En ce qui concerne les deux autres médicaments, pour pouvoir les préscrire, le médecin doit obtenir de l’Agence nationale du médicament (ANSM) une autorisation temporaire d’utilisation nominative et justifiée par l’absence d’alternative thérapeutique. Autant dire que c’est délivré au compte-gouttes. Pour Esther Benbassa, «la France est en retard et nous avons cette image que le cannabis est un stupéfiant et qu’on en abusera si on en prescrit aux gens.
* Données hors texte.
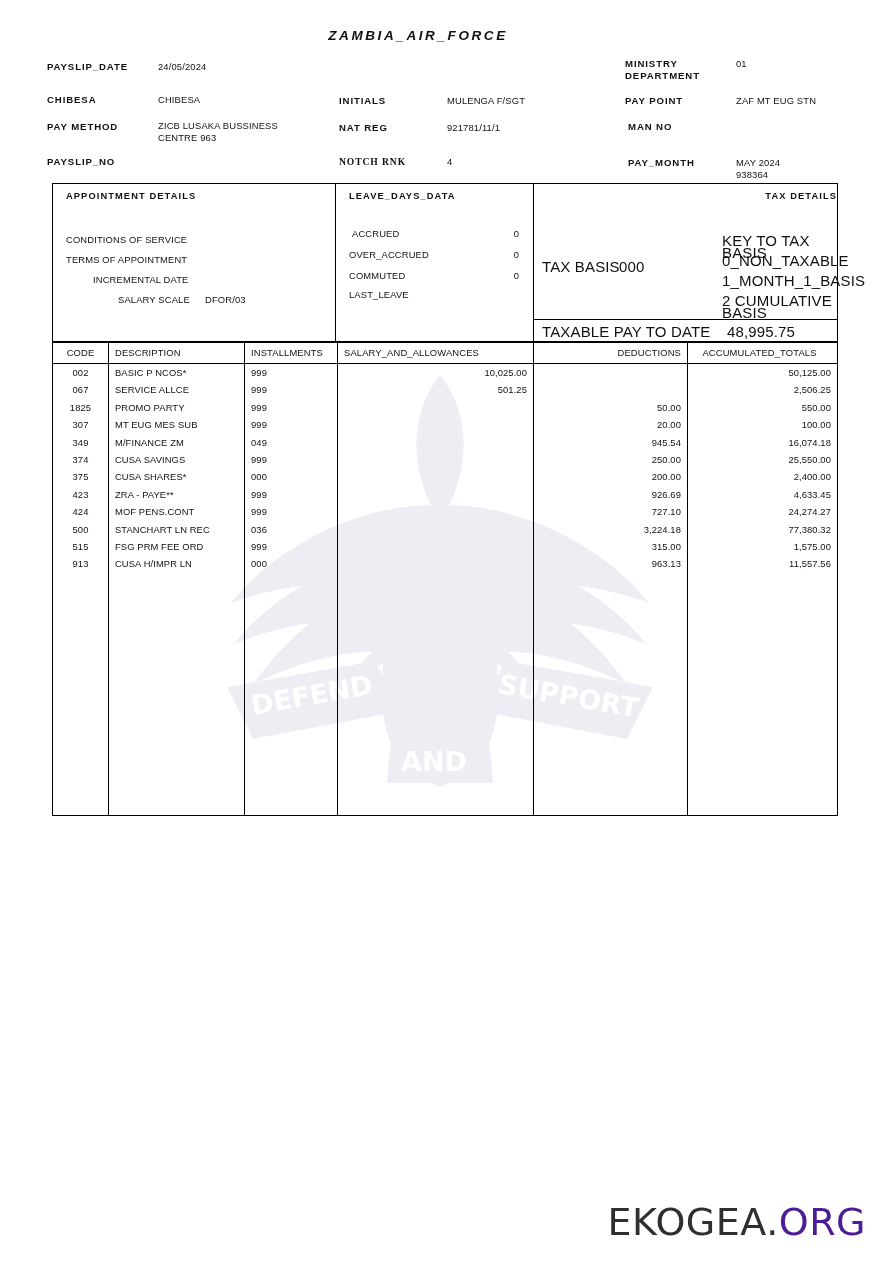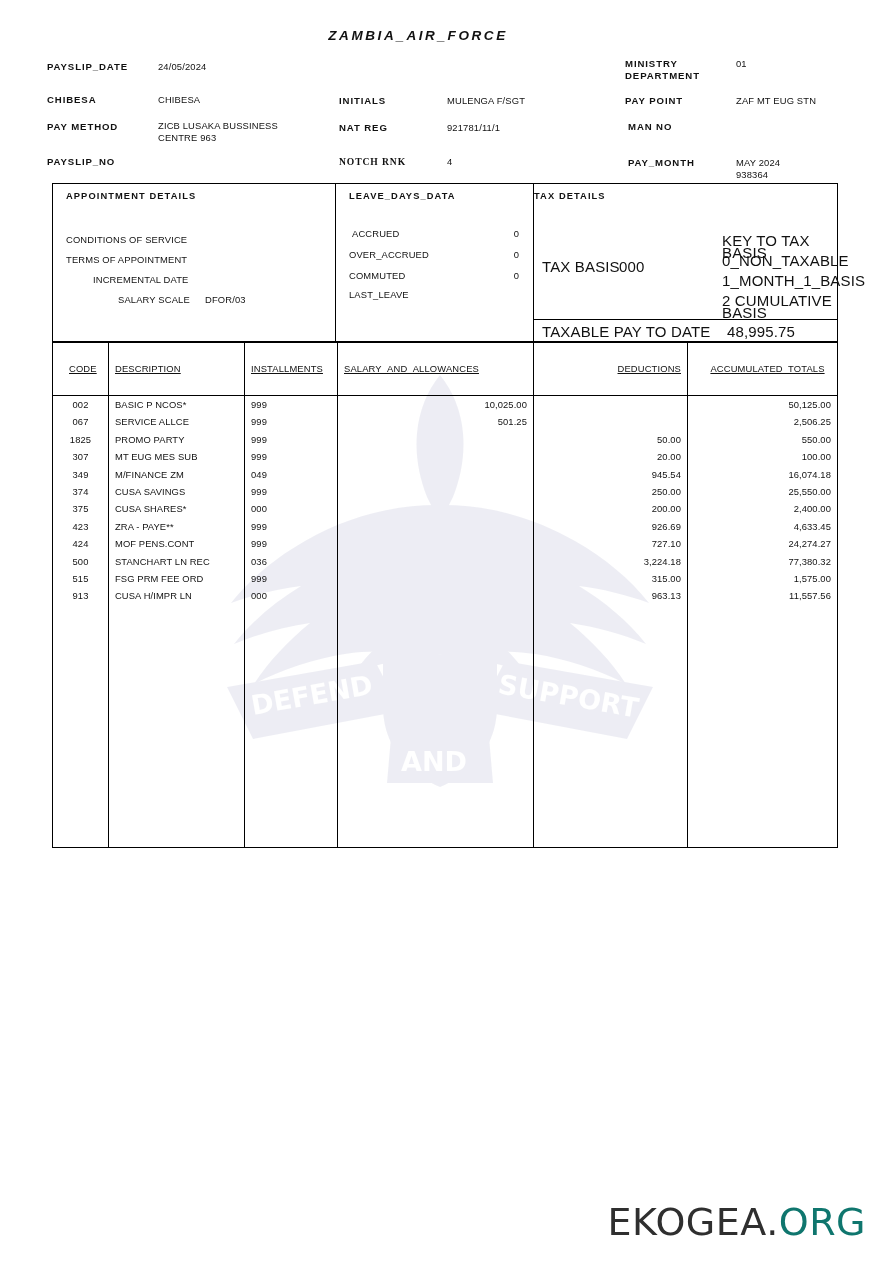"TAX DETAILS" #bx-tax .bx-title { text-align: left -> right }
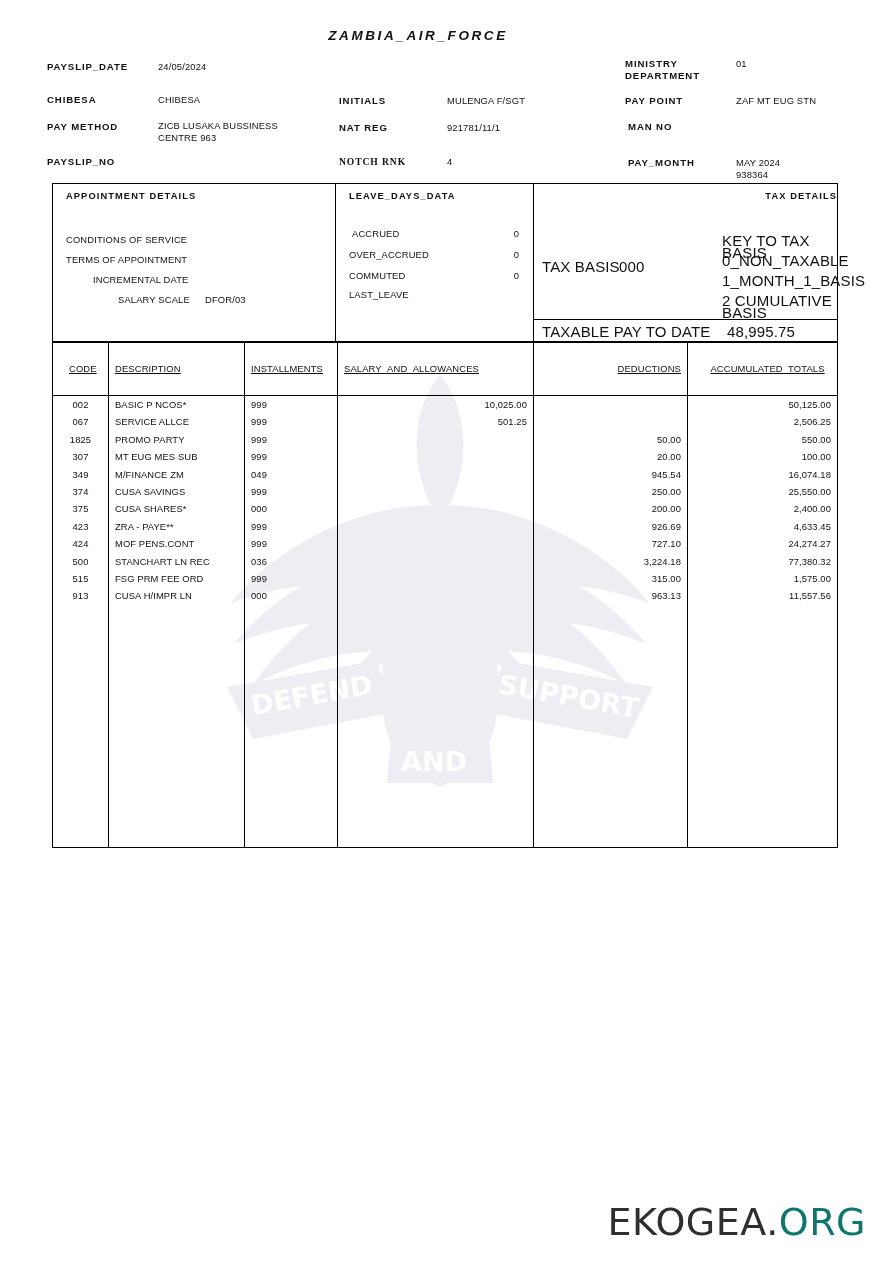"CODE" #ledger th, #ledger td { padding: 16px -> 0; text-decoration: underline -> none }
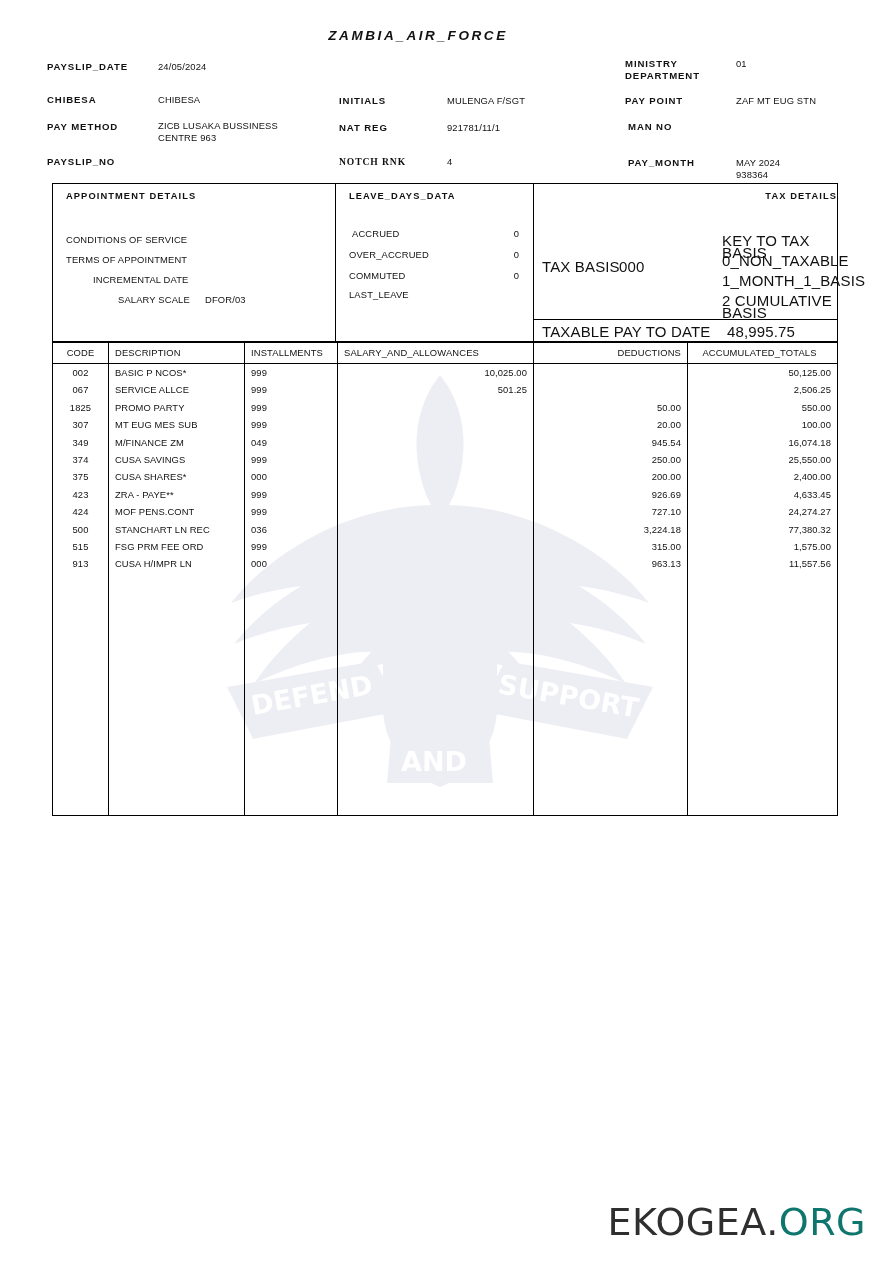"ORG" #brand-tld { color: #0f766e -> #4c1d95 }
Je pense qu’après les déclarations de la ministre de la Santé et du Premier ministre, il était temps pour nous aussi de mettre l’accent sur cette question.» Au printemps 2018, Agnès Buzyn avait reconnu sur France Inter le retard français : «Je ne peux pas vous dire à quelle vitesse nous allons le développer mais en tous les cas, j’ouvre le débat avec les institutions responsables de ce développement.» Le cannabis thérapeutique est déjà accessible dans une vingtaine de pays européens, tels que la Suisse, l’Allemagne ou le Luxembourg.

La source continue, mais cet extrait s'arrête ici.